Baseline System for Sanitizer Warnings to Prevent Regressions

TL;DR

Add a baseline tracking system for sanitizer warnings (ASan, TSan, MSan, UBSan) that blocks PRs from introducing new issues while allowing incremental fixes. Similar to how ./python -m test -R works for refleaks, but for sanitizer output.

Motivation

CPython already supports building with sanitizers (--with-address-sanitizer, etc.), and they’re incredibly valuable for catching memory errors, undefined behavior, and race conditions. However, there’s currently no systematic way to:

  • Prevent regressions: A PR might introduce a new leak or UB without anyone noticing

  • Track progress: We can’t easily see if we’re improving or regressing over time

  • Incentivize fixes: There’s no clear “win” when someone fixes an existing sanitizer warning

This means sanitizer findings can silently accumulate, and we lose the benefit of having these tools in the first place.

Real-World Context

Similar systems exist in other large projects:

  • Chromium: Uses LSan suppression files + enforcement in CI

  • Android: Has hwasan baseline tracking

  • Linux kernel: Uses various sanitizer suppressions

CPython already has the -R flag for refleak testing, which works great! This proposal extends that philosophy to sanitizer warnings.

Proposed Solution

Core Idea

  1. Capture baseline: Run sanitizers on main branch, record all existing warnings/leaks

  2. Store fingerprints: Save normalized stack traces and issue signatures (JSON/YAML format)

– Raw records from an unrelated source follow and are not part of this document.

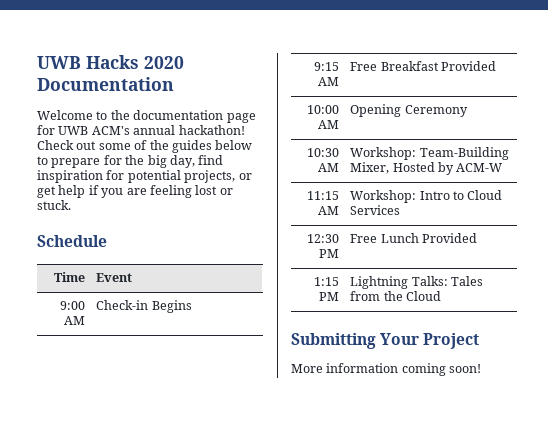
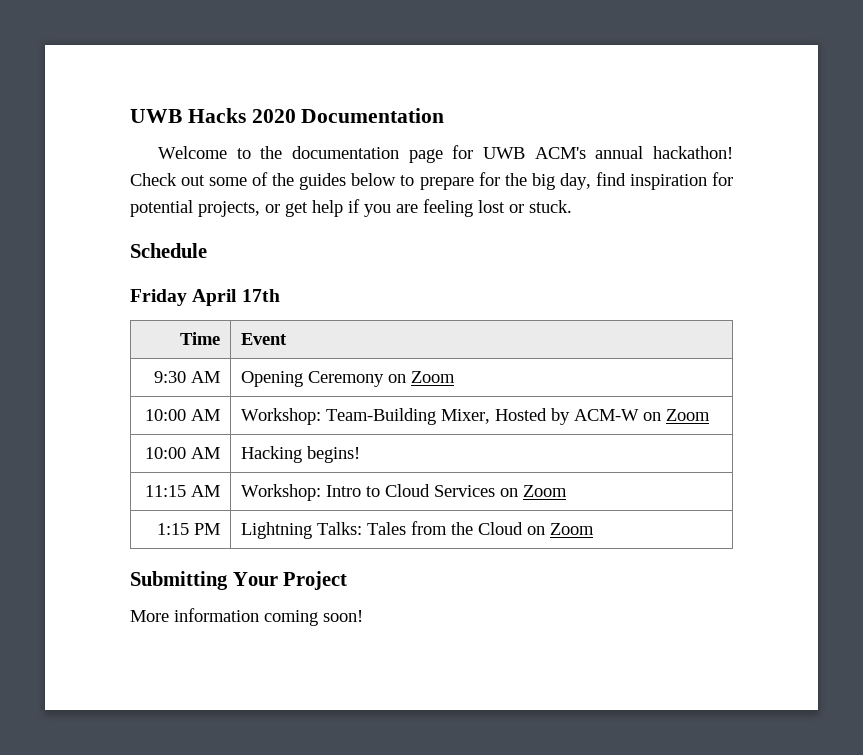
(107, 241) none -> [130,289,280,306] // Friday April 17th
[59,301,85,310] [63,316,85,325] [96,300,192,313] [313,62,339,71] [317,77,339,86] [350,61,497,71] [306,105,339,114] 9:00 AM | Check-in Begins // 9:15 AM | Free Breakfast Provided // 10:00 -> [153,371,186,383] 9:30
[306,148,339,157] // 10:30 -> [388,371,456,383] [144,409,186,421] on Zoom // 10:00
(503, 167) none -> [643,409,711,421] [144,447,220,459] [241,446,361,463] on Zoom // 10:00 AM | Hacking begins!
[306,234,339,243] [318,249,339,258] [350,233,478,243] // 12:30 PM | Free Lunch Provided -> [500,485,568,497] on Zoom
(442, 296) none -> [527,523,595,535] on Zoom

  3. CI enforcement: On every PR, compare sanitizer output against baseline

    • :white_check_mark: Pass: Same or fewer issues

    • :cross_mark: Fail: New issues detected

    • :tada: Bonus: Automatic detection when someone fixes issues

  4. Easy updates: When leaks are fixed, baseline updates in the same PR

Example Workflow

# PR introduces code changes
$ git push origin my-feature

# CI runs sanitizer builds:
# ❌ ASan detected 1 new leak in Modules/parser.c:456
#    Stack trace: [normalized fingerprint]
# ✅ Fixed 2 existing leaks in Objects/dictobject.c
# 
# Net: -1 leak, but 1 new issue blocks merge

# Developer fixes the new leak
$ git commit -m "Fix memory leak in parser"
$ git push

# CI runs again and now passes:
# ✅ All baselines pass
# 🎉 Net improvement: -3 leaks total
# Please run: ./Tools/scripts/update_sanitizer_baseline.py

Configuration Matrix

Start with high-priority combinations, expand over time:

Phase 1 (Essential):

  • Clang + default build + ASan

  • Clang + default build + UBSan

  • GCC + default build + ASan

  • Clang + --disable-gil + TSan

Phase 2 (Expand):

  • Add --enable-experimental-jit configurations

  • Add --enable-optimizations, --with-lto

  • Add MSan (though it’s tricky with dependencies)

This avoids the explosion to 48+ configs while covering the most important cases.

Implementation Sketch

1. Baseline File Format

{
  "config": "clang-asan-default",
  "cpython_version": "3.14.0a1",
  "date": "2025-01-15",
  "issues": [
    {
      "type": "leak",
      "fingerprint": "sha256:abc123...",
      "location": "Objects/dictobject.c:123",
      "stack_trace_hash": "sha256:def456...",
      "first_seen": "2024-11-20"
    }
  ]
}

2. Tooling

# Generate/update baseline (maintainers only)
$ ./python Tools/scripts/sanitizer_baseline.py generate

# Check against baseline (CI + local)
$ ./python Tools/scripts/sanitizer_baseline.py check

# Show diff
$ ./python Tools/scripts/sanitizer_baseline.py diff

3. CI Integration

Add to GitHub Actions:

  • Build with each sanitizer config

  • Run test suite

  • Compare output to baseline

  • Report as status check

  • Comment on PR with summary

Questions for the Community

I’d love feedback on:

  1. Baseline storage: Keep in repo (.github/sanitizer-baselines/) or external? Files might be large.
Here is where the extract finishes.